Segment Start: Entries supplied

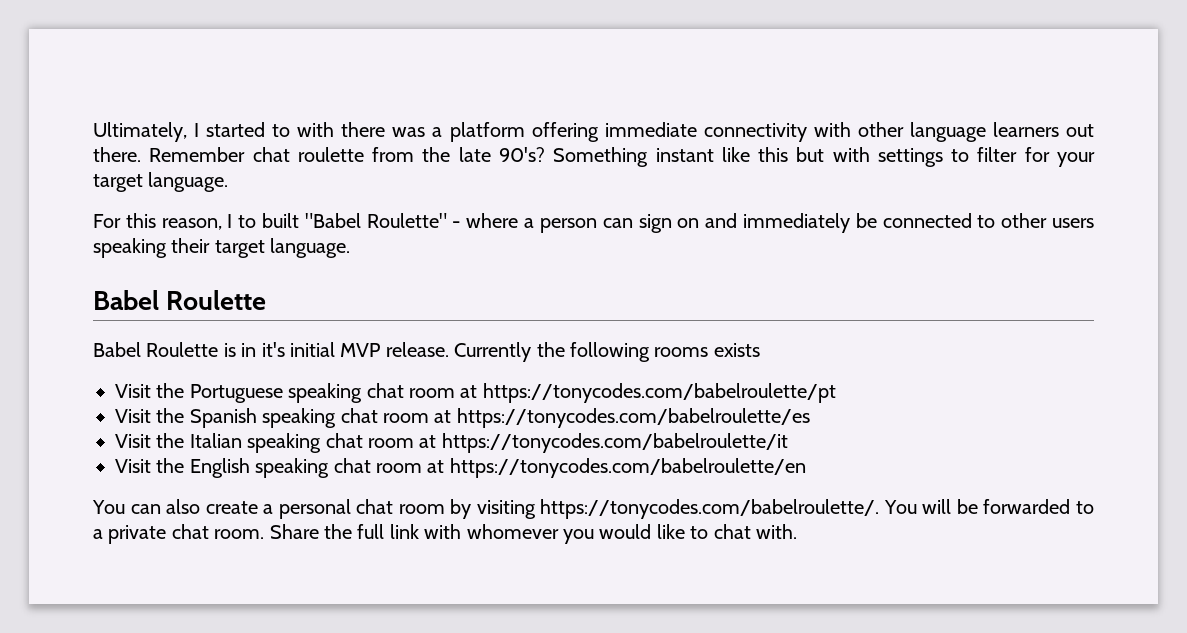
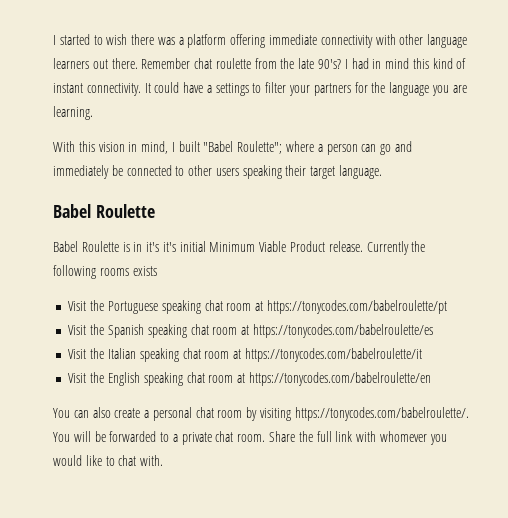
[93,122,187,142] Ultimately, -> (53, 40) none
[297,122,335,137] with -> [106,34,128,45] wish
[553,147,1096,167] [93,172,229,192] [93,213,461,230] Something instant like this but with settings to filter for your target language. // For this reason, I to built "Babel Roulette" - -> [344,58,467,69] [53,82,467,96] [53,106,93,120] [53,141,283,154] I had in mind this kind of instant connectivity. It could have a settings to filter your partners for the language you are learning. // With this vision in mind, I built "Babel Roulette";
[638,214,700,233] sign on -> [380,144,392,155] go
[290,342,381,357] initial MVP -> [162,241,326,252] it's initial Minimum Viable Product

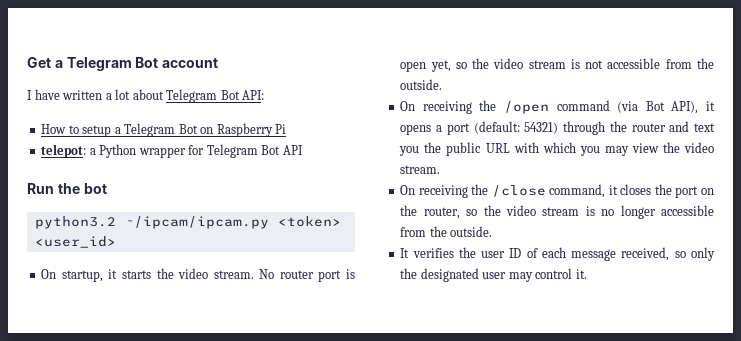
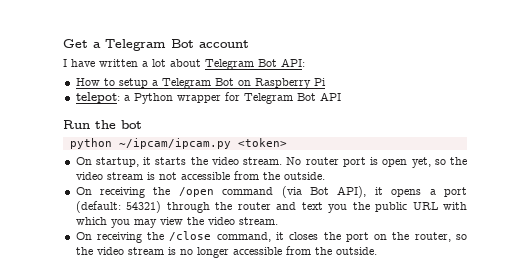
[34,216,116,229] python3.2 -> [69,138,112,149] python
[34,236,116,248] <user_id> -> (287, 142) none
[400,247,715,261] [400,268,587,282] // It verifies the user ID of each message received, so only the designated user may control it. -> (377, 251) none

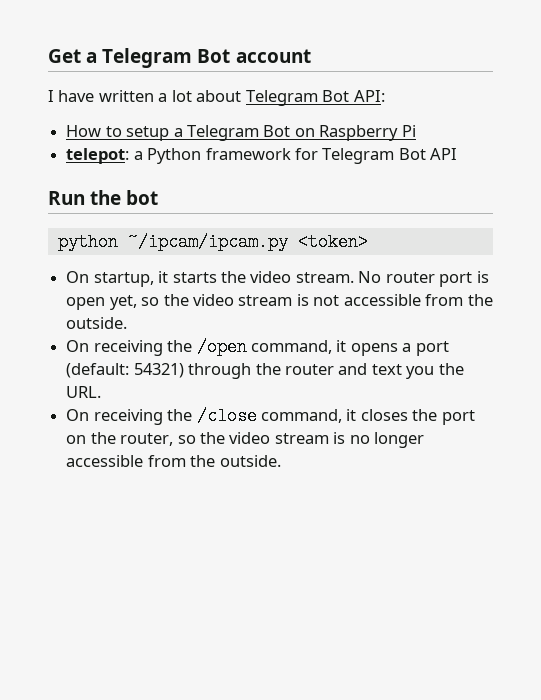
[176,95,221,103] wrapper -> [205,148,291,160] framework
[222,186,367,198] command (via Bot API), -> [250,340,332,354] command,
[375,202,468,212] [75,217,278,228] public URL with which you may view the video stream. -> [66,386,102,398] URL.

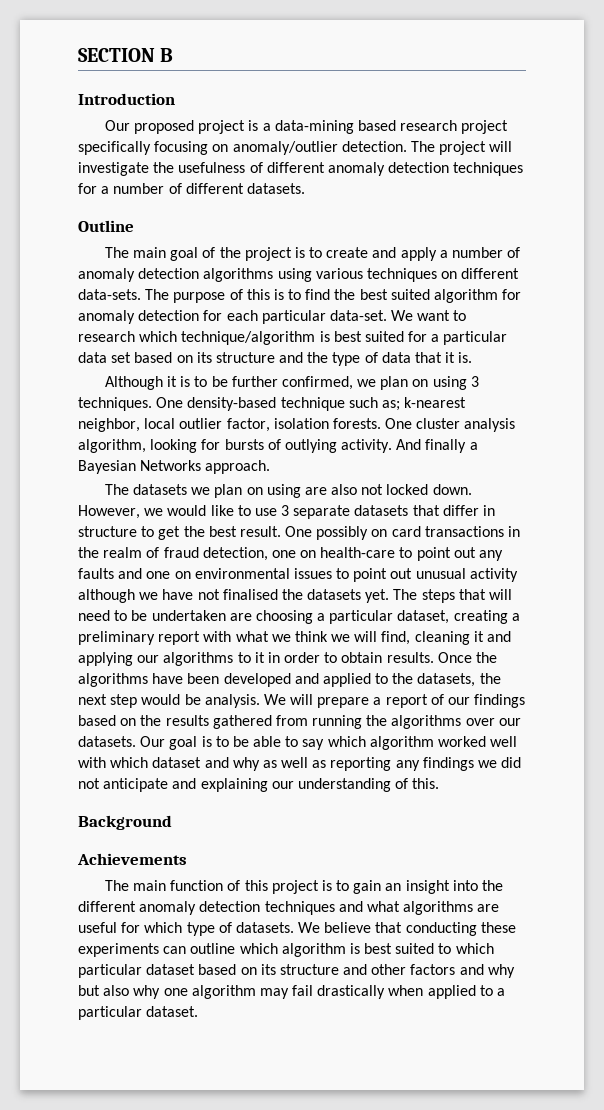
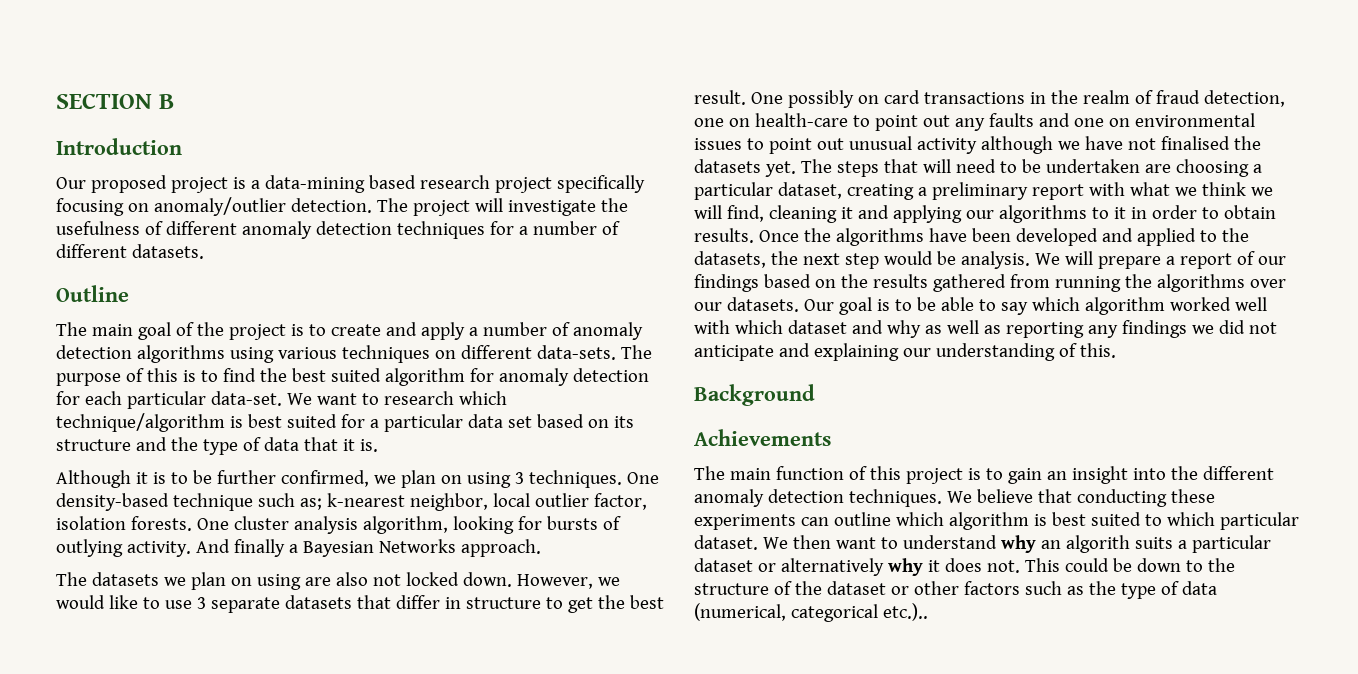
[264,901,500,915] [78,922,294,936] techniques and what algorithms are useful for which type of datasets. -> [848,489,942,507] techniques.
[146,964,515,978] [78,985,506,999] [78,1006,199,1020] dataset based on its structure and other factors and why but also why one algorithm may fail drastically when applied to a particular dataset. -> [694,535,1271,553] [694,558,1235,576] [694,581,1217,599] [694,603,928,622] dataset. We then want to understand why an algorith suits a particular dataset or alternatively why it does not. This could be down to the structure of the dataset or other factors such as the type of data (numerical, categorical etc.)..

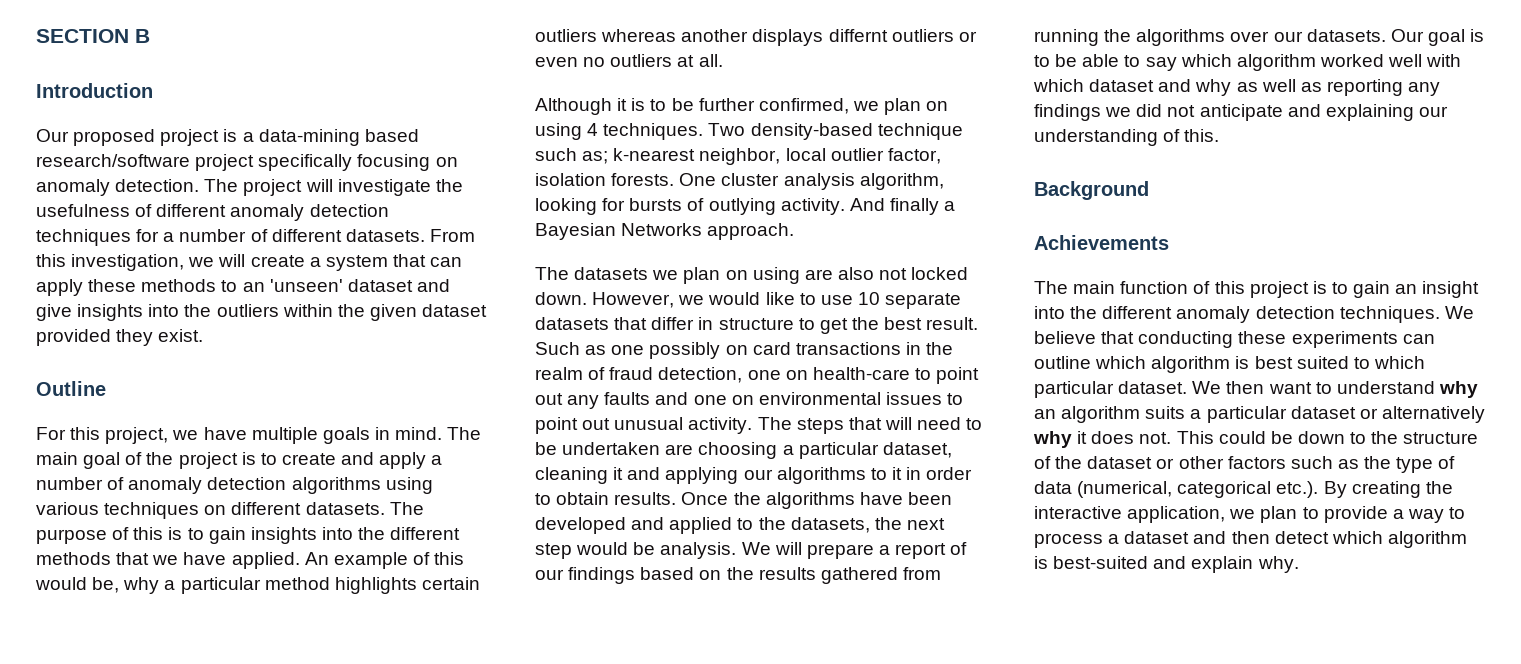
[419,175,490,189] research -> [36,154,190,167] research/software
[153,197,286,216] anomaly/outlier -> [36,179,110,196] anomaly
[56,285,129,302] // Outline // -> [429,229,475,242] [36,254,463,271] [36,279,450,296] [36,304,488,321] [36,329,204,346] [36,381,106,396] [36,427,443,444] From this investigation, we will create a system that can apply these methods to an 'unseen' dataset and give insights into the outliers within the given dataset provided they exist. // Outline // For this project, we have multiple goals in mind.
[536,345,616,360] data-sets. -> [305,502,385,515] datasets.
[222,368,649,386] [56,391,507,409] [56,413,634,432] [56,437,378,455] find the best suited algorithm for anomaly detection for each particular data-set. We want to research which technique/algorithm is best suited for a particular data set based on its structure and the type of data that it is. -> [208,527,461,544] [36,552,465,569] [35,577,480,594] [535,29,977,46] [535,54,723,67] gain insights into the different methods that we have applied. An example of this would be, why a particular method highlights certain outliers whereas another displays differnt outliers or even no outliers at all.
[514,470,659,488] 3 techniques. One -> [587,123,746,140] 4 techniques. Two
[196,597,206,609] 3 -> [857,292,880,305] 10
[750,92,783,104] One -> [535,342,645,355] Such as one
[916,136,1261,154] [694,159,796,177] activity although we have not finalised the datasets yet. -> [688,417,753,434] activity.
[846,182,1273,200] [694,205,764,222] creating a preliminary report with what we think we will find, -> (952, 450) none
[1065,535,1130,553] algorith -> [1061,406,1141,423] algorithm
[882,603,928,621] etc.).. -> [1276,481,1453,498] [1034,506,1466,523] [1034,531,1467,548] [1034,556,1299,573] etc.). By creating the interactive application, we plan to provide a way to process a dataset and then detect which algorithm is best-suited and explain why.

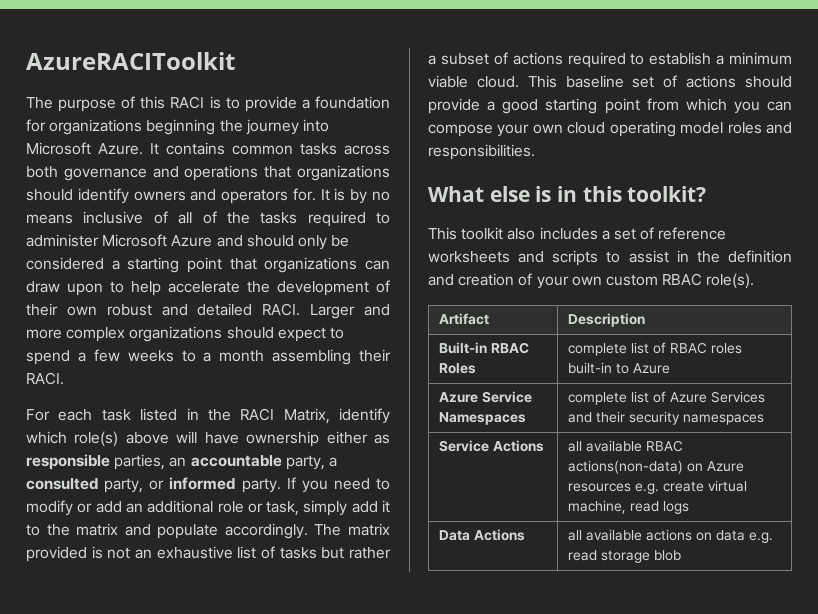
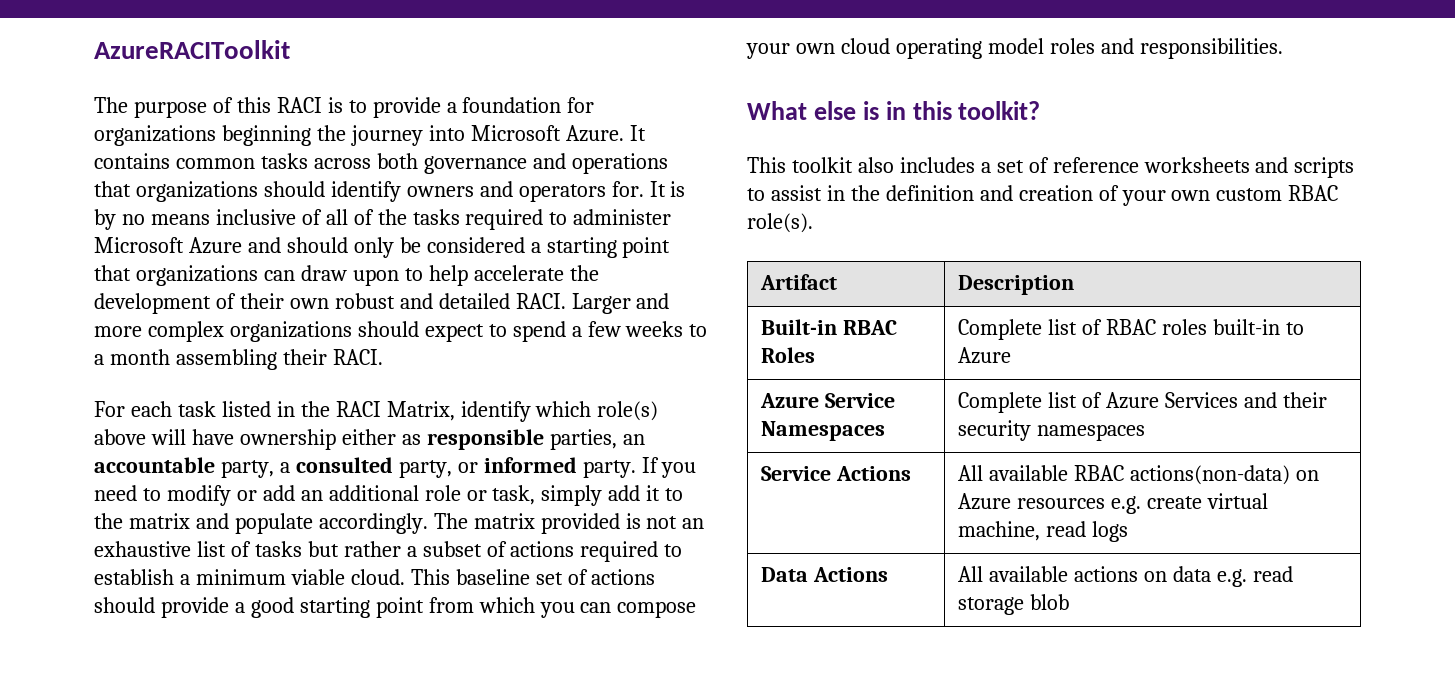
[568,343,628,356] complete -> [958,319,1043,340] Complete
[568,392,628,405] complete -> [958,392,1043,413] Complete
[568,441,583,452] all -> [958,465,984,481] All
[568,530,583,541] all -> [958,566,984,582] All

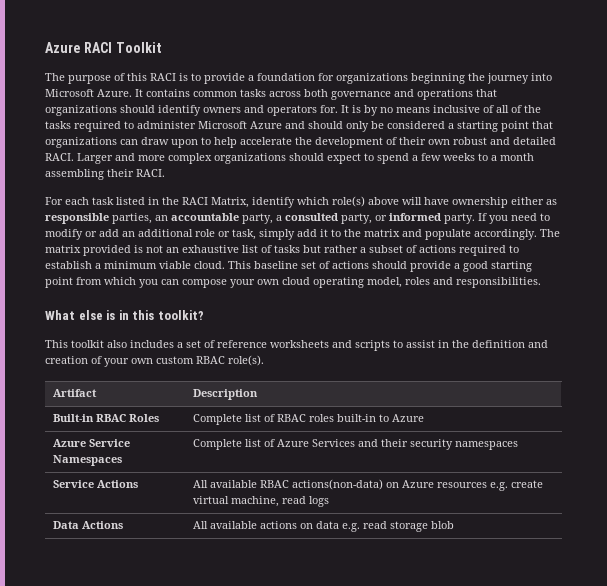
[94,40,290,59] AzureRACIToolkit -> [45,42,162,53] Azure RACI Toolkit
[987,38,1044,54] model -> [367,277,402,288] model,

Segment End: Entries supplied

_Exercise description_
Go over the data and return every line that includes the word "will".

_Written reply_
[56,285,129,302] // Outline // -> [429,229,475,242] [36,254,463,271] [36,279,450,296] [36,304,488,321] [36,329,204,346] [36,381,106,396] [36,427,443,444] From this investigation, we will create a system that can apply these methods to an 'unseen' dataset and give insights into the outliers within the given dataset provided they exist. // Outline // For this project, we have multiple goals in mind.
[846,182,1273,200] [694,205,764,222] creating a preliminary report with what we think we will find, -> (952, 450) none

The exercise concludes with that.